自分達の舞台の宣伝に作られた物で、少し前まで4人で活動していた頃の物だ。
(ブルックさん…助けて……!)
▽
再び、桃花村。
ルフィ達は出陣の支度を着々と整えていた。
「朝廷からの贈り物が早速役に立ちましたね」
「これだけの馬がいれば、おれ達も全員馬で移動できるし、軍需物資も十分運べるな」
朱里とサンジはそんな会話をしながら、武器や食料を用意する。
「なァ紫苑、本当におれも一緒に行っていいのか?」
「ええ。璃々の遊び相手には蒲公英ちゃんもいますし、いつまでもウソップさんに甘えさせる訳にはいきませんから。

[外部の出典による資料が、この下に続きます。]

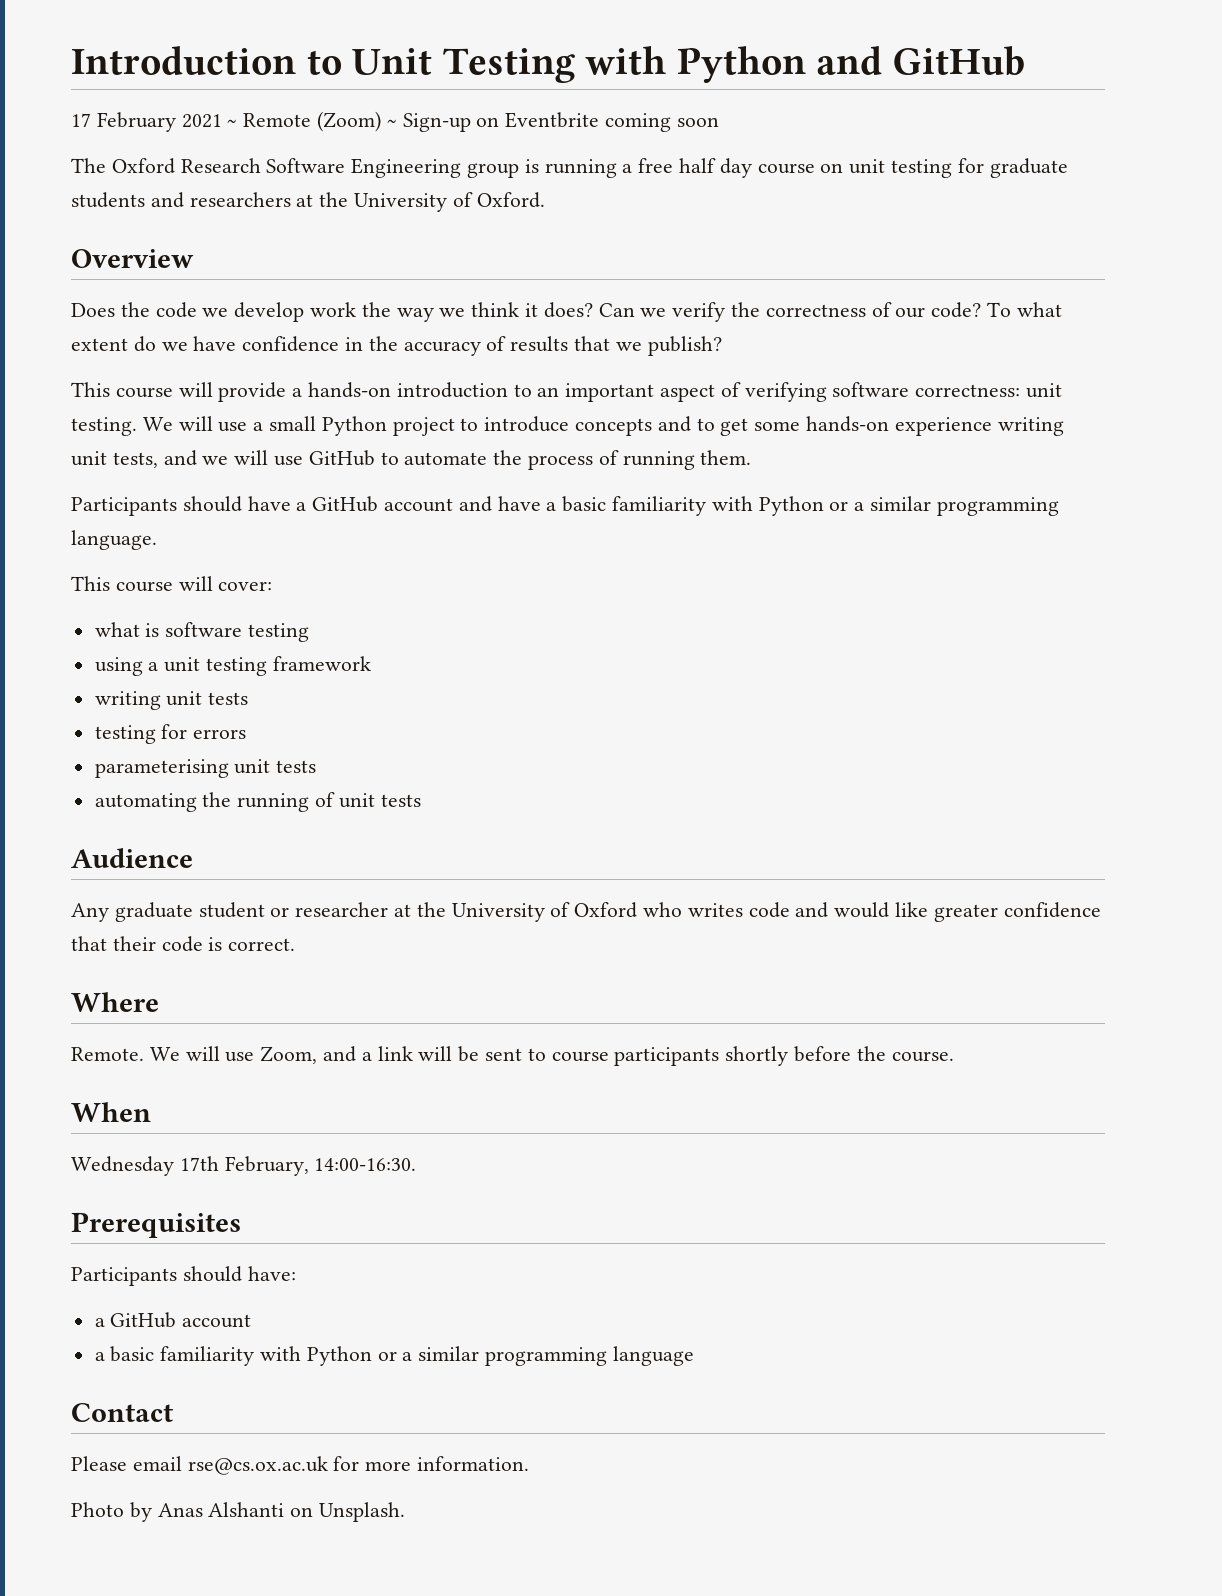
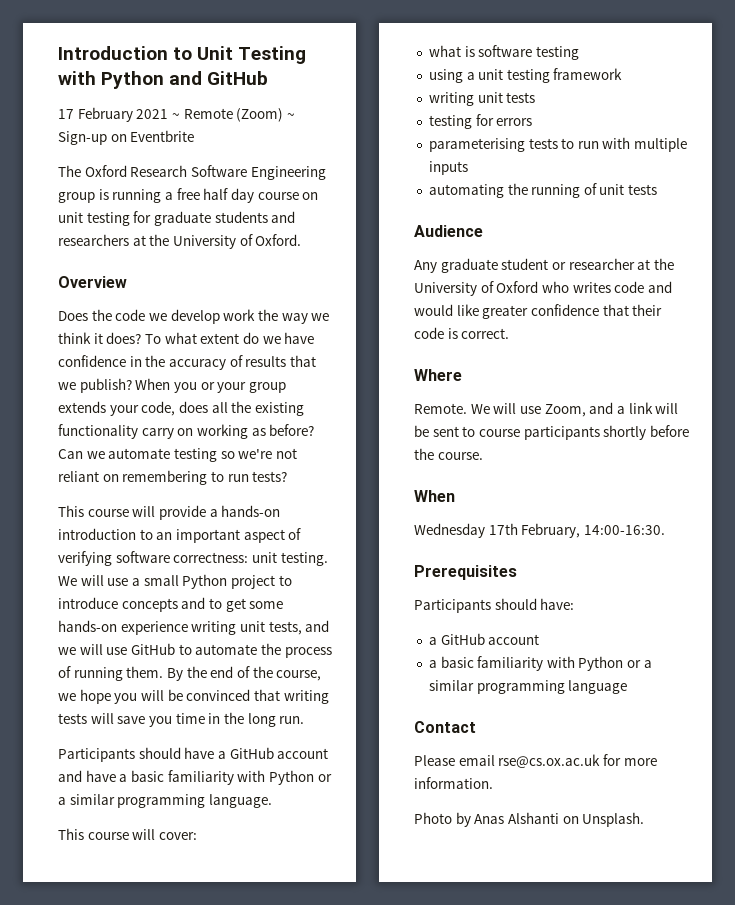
- 17 February 2021 ~ Remote (Zoom) ~ Sign-up on Eventbrite coming soon
+ 17 February 2021 ~ Remote (Zoom) ~ Sign-up on Eventbrite
- Can we verify the correctness of our code?
+ When you or your group extends your code, does all the existing functionality carry on working as before? Can we automate testing so we're not reliant on remembering to run tests?
+ By the end of the course, we hope you will be convinced that writing tests will save you time in the long run.
- parameterising unit tests
+ parameterising tests to run with multiple inputs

久し振りに仲間と一緒に、大暴れして来て下さい」
「そうか…じゃあ遠慮なく行ってくる!」
「がんばってね!お父さん!」
「おう!」
「てめーはむしろ留守番させて欲しいだろうけどな」
「な、何言ってんだゾロ⁉んなワケねーだろ!」
「でも、足が思いっ切り震えているのだ」
「こ…これは武者震いだ!武者震い!」
「ぷぷっ…!」
紫苑は思わず吹き出してしまった。
「なーフランキー、さすがにお前が馬に乗るのは無理なんじゃねェか?」
「確かに…体中に鉄が仕込んでありますからね…フランキーさんの体重を考えると、お馬さんにはちょっと厳しいかも…」
心配そうにするチョッパーとブルック。
「なァに!心配無用!こういう時の為に用意していた物があるのさ!」
そう言ってフランキーが持ち出してきたのは…
「これぞおれの愛馬!“カイザーホースバルガン号”だ!」
ハンドルの中央部分に馬の頭がついたマウンテンバイクだった。
全体は金属製で、サドルやタイヤの部分には獣皮を使用している。
「「「スゲーッ!」」」
「おおーっ!素晴らしいですねー!」
ルフィ、ウソップ、チョッパーは目を輝かせ、ブルックも興奮気味になっている。
「馬の頭、必要なの?」
対してナミは、冷たくそう言い放つのだった。
「なーんでたんぽぽ達は留守番なのさー?」
「誰かが村に残っていないと危ないだろ?ましてやお前は修行中の身なんだから当然だ!」
「ちぇーっ…」
「それでは翠、紫苑、馬岱殿も、村を頼むぞ」
「おう!愛紗達も気を付けてな!」
愛紗が挨拶を終えると、フランキーは自転車に、鈴々は子豚に、残りの者達は馬に乗る。
「それじゃあ、行きましょう!」
「よーし!行くぞー野郎共ー!出陣だーーー!」
「「「「「「「「「「オオーーーッ!」」」」」」」」」」
こうして“劉”、“関”、“張”、“葛”、そして8つの海賊旗を掲げ、総勢500名の義勇軍は出発した。